Educar, ¡qué palabra más profunda! Hacer que el pequeño se vuelva grande, que el impotente adquiera robustez. Curtir al niño corporal y espiritualmente. Cuántos sacrificios, cuánta abnegación, cuántas lágrimas, cuántas preocupaciones. Con frecuencia y en las más variadas formas se tendría que recordar este espíritu de sacrificio a los padres que fácilmente lo olvidan. Con frecuencia habríamos de meditar nuestra tremenda responsabilidad. No para sacar esta consecuencia de como siempre se dijo, y aún se sigue pensando, “más vale no tener hijos”, sino para hacer a conciencia todo lo que esté a nuestro alcance por la futura felicidad de nuestros hijos. Claro que este deber trae grandes sacrificios, pero tambien reporta grandes alegrías.

¿Qué es lo que comunica a los padres la alegría, el consuelo, la paz, minetras van educando, enseñando, alimentando y defendiendo a los hijos? Sin duda que el cumplimiento del deber más santo que les impone la ley positiva y la ley natural. Y si nos llena un sentimiento de bienestar al cumplir cualquier clase de deber, esto ocurre con mayor razón y en más alto grado si al cumplimiento de este deber son unidos los intereses terrenos y eternos del individuo.

Para que los padres fueran capaces de este sacrificio constante, Dios sembró en su corazón el más hermoso de los sentimientos: el amor paterno. Este amor es inagotable ya que lo alimentan tres fuentes: cada cónyuge ama al niño porque es un trozo vivo de su propia carne, porque desde que el niño fue purificado por las aguas bautismales es hijo adoptivo de Dios. Este amor de los padres no puede ser sustituido por nadie. Pueden educar al niño en buenas instituciones convirtiéndose en un sustituto de amor (si es que llegara a faltar el amor de los padres) pero que ni de lejos se parecería al amor paterno.

En el momento en que el agua bautismal cayó sobre la frente del niño, Cristo sembró en su alma el germen de la vida sobrenatural y es deber magnífico de los padres, una verdadera misión sacerdotal. Miles de ocaciones se ofrecen a los padres y particularmente a la madre de levantar con amor cada vez más caliente hacia el Padre Celestial el alma del niño que está desenvolviendose.

Dichoso el niño que recibe de sus padres este Don riquísimo. Si varias veces hemos mencionado el papel que debe desempeñar de un modo especial la madre, es porque la experiencia ha demostrado que ella es, y no el padre, quien logra una influencia más amplia, íntima e intensa en el campo de la educación hogareña. Es la madre por tanto maestra del hogar. Si al tratarse de pecados o desvaríos del hombre suele decirse “busca la mujer”, al alabar sus virtudes ha de decirse con mayor derecho “buscar a la madre”.

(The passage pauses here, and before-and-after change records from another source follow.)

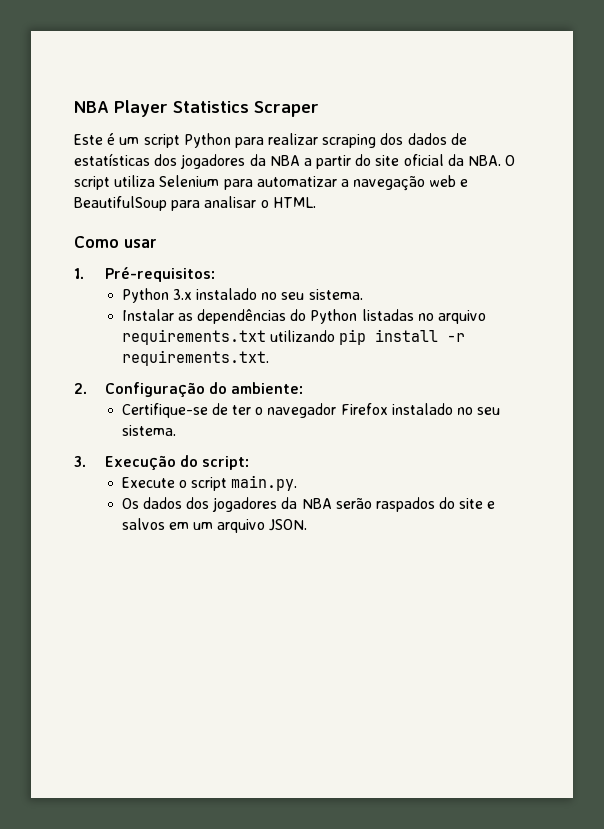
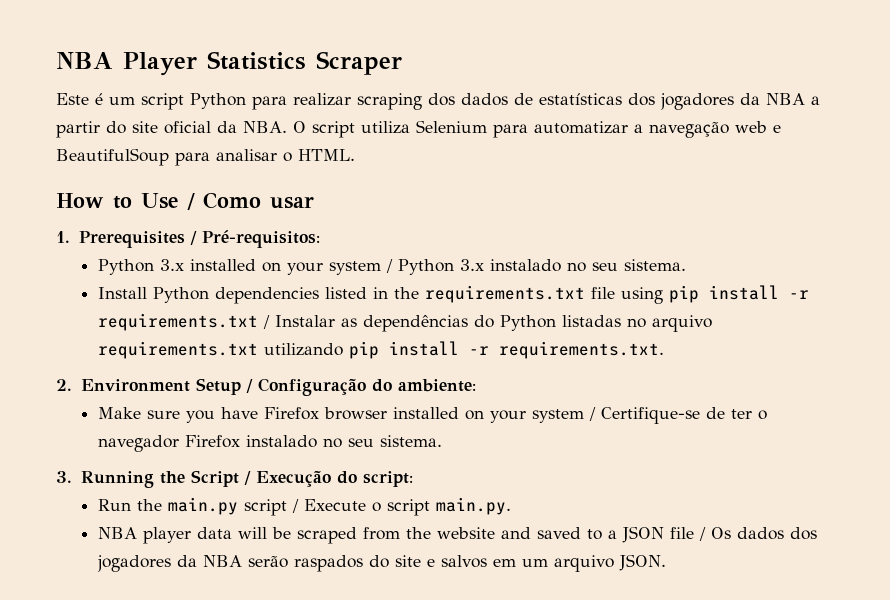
- Como usar
+ How to Use / Como usar
- 1. Pré-requisitos:
+ 1. Prerequisites / Pré-requisitos:
- Python 3.x instalado no seu sistema.
- Instalar as dependências do Python listadas no arquivo requirements.txt utilizando pip install -r requirements.txt.
+ Python 3.x installed on your system / Python 3.x instalado no seu sistema.
+ Install Python dependencies listed in the requirements.txt file using pip install -r requirements.txt / Instalar as dependências do Python listadas no arquivo requirements.txt utilizando pip install -r requirements.txt.
- 2. Configuração do ambiente:
+ 2. Environment Setup / Configuração do ambiente:
- Certifique-se de ter o navegador Firefox instalado no seu sistema.
+ Make sure you have Firefox browser installed on your system / Certifique-se de ter o navegador Firefox instalado no seu sistema.
- 3. Execução do script:
+ 3. Running the Script / Execução do script:
- Execute o script main.py.
+ Run the main.py script / Execute o script main.py.
- Os dados dos jogadores da NBA serão raspados do site e salvos em um arquivo JSON.
+ NBA player data will be scraped from the website and saved to a JSON file / Os dados dos jogadores da NBA serão raspados do site e salvos em um arquivo JSON.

¡Ojalá todas la madres tuvieran conciencia de esta dignidad sobrenatural! Desde que la Virgen María sostuvo en sus brazos al Niño Dios todas las madres llevan una corona invisible. Una corona que muchas veces se parece a la corona de espinas de Nuestro Señor.

¡Ojalá supiera cada mujer, que si bien el hombre puede suplirla con ventaja en casi todo, hay una misión de vida en la cual nadie es capaz de sustituirla! La misión de la madre educadora del hijo. ¡No debiera ser esta madre comprendida no solamente un día al año! Este día es objeto de atracción mercantil, en su nombre se promueve la gran venta de toda clase de objetos para regalo.

Honremos a nuestra madre viva o difunta con amor permanente toda la vida. ¡Dichoso el ser que en las innumerables desgracias de la vida tiene un punto firme para apoyarse! El amor de su madre.

Felicidades a todas las madres en su día y que el Señor las bendiga siempre.

Con esto decimos que así fue Tepe en el Tiempo.